→ **WORK REQUEST**
Set down exactly the lines below, starting at the one that contains "[87,301,335,316] // -bug" and ending at the one that contains "(748, 147) none", with both of those lines included and nothing else.

→ **INPUT DATA**

————

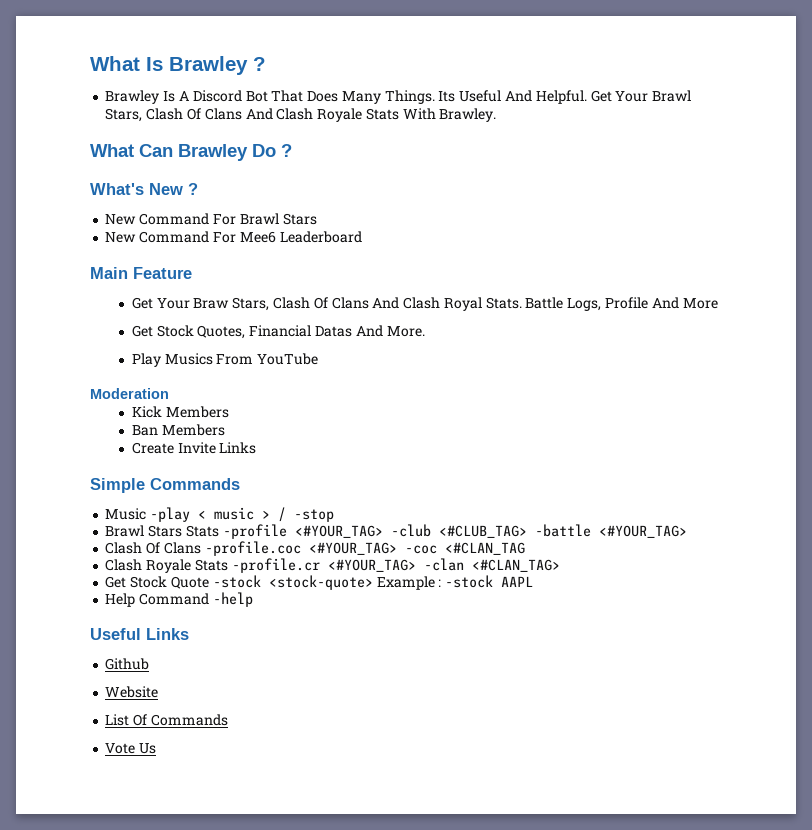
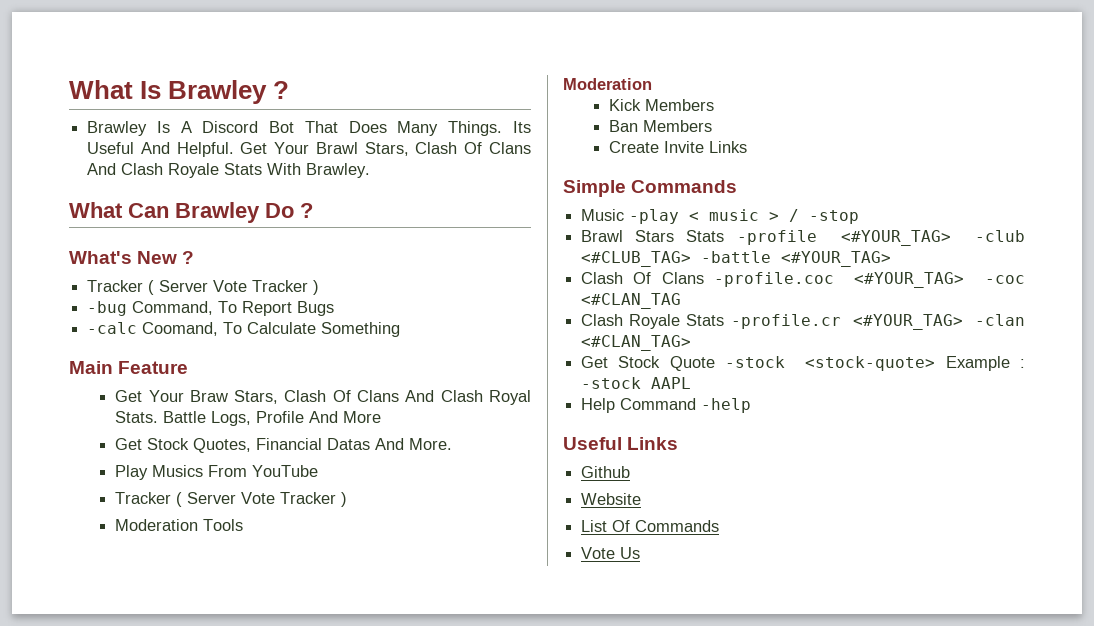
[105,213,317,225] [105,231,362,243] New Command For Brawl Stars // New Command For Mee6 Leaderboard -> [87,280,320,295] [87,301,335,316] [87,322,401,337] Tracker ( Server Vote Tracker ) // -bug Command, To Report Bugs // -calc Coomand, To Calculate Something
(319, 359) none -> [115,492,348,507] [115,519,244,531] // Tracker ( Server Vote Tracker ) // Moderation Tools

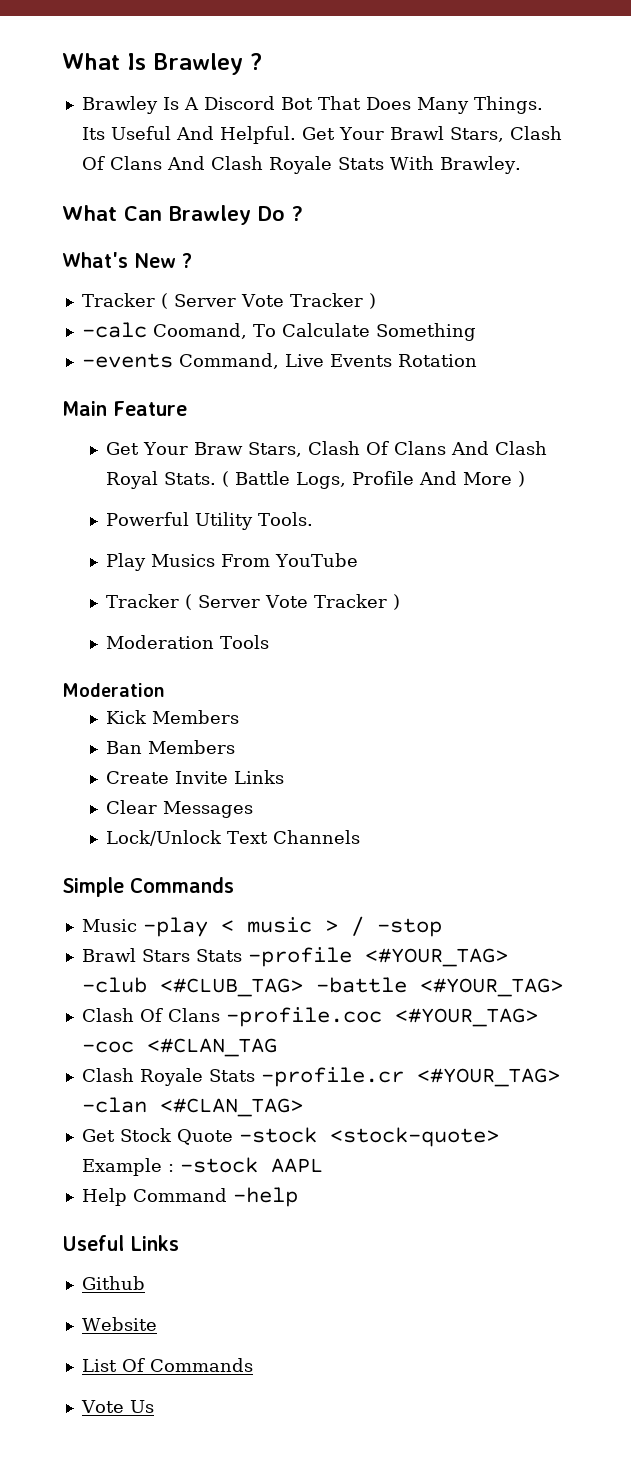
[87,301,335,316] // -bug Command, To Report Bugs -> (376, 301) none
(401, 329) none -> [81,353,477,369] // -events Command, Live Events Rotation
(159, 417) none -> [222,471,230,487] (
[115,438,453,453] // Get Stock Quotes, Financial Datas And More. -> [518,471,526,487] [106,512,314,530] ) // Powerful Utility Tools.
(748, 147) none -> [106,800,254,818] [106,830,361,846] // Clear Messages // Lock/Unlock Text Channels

————

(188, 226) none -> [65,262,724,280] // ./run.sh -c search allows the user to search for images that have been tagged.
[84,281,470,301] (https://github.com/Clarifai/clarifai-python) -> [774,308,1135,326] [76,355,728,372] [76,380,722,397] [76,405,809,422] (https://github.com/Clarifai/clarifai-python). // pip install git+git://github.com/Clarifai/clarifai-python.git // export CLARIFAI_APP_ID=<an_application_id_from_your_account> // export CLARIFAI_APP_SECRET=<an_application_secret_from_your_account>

————

→ **WRITTEN REPLY**
[87,301,335,316] // -bug Command, To Report Bugs -> (376, 301) none
(401, 329) none -> [81,353,477,369] // -events Command, Live Events Rotation
(159, 417) none -> [222,471,230,487] (
[115,438,453,453] // Get Stock Quotes, Financial Datas And More. -> [518,471,526,487] [106,512,314,530] ) // Powerful Utility Tools.
(748, 147) none -> [106,800,254,818] [106,830,361,846] // Clear Messages // Lock/Unlock Text Channels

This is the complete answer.